The first of these was the seemingly simple but revolutionary insight that planets orbit in ellipses, with the sun at one of the foci. It is commonly said that previous astronomers preferred circles for petty metaphysical reasons, seeing them as perfect. But there were other reasons, too. Most obviously, the mathematics of shapes inscribed in circles was well-understood; this was the basis of trigonometry.
Yet the use of circles to track orbits that, in reality, are not circular, created some problems. Thus in the Ptolemaic system the astronomer used one circle (the eccentric) for the distance, and another, overlapping circle (the equant) for the speed. When these were combined with the epicycles (used to explain retrogression) the resultant orbits, though composed of perfect circles, were anything but circular. Kepler’s use of ellipses obviated the need for all these circles, reducing a complicated machinery into a single shape. It was this innovation that made the Copernican system so much more efficient than the Ptolemaic one. As Owen Gingerich, a Copernican scholar, has said: “What passes today as the ‘Copernican System’ is in detail the Keplerian system.”
Yet the use of ellipses, by itself, would not have been so useful were it not for Kepler’s Second Law: that planets sweep out equal areas in equal times of their orbits.
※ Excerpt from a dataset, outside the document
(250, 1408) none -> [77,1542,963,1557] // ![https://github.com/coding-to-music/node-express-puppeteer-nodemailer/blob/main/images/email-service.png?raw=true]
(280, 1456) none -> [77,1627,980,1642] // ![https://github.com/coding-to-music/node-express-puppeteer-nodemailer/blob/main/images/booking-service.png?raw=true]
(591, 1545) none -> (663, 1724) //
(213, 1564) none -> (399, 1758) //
For when a planet is closest to the sun (at perihelion) it is moving its fastest; and when it is furthest (at aphelion) it is slowest; and this creates a constant ratio (which is the result of the conserved angular momentum of each planet). Ironically, of the two, Ptolemy was closer than Copernicus to this insight, since Ptolemy’s much-maligned equant (the imaginary point around which a planet travels at a constant speed) is a close approximation of the Second Law. Even so, I think that Kepler moved far beyond all previous astronomy with these insights, jumping from observed and analyzed regularities to general principles.
Kepler’s Third Law seemed to have excited the astronomer the most, since he even includes the exact date at which he made the realization: “… on the 8th of March in this year One Thousand Six Hundred and Eighteen but unfelicitously submitted to calculation and rejected as false, finally, summoned back on the 15th of May, with a fresh assault undertaken, outfought the darkness of my mind.” This law states that, for every planet, the ratio of the orbital period squared to the orbital size cubed, is constant. (For the orbital size Kepler used half the major axis of the ellipse.)
While it is no doubt striking that this ratio is almost the same for every planet (this is because the planet’s mass is negligible compared with the sun’s), it is difficult to completely sympathize with Kepler’s excitement, since the resultant law is not useful for predicting orbits, and its significance was only explained much later by Newton as a derivable conclusion from his equations. Kepler, being the man he was, used this mathematical constant to fuel his metaphysical speculations.
However much, then, that Kepler’s theories may strike us nowadays as baseless, crackpot theorizing, he must be given a commanding place in the history of science. The reason I cannot rate this collection any higher is that Kepler is extremely tiresome to read. In his more lucid moments, his imaginative energy is charming. But much of the book consists of whole paragraphs of ratio after ratio, shape after shape, number after number, and so it is easy to get lost or bored. Since I have a decent grasp of music theory, I thought I might be able to get something out of his Harmonies of the World, but I found even that section mostly opaque, swirling in obscure and impenetrable reasoning.
The great irony, then, is that Kepler’s writings can strike the modern-day reader as far less “scientific” than Ptolemy’s; but perhaps we should expect such ironies from a man who helped to inaugurate modern science, but who made his living casting horoscopes.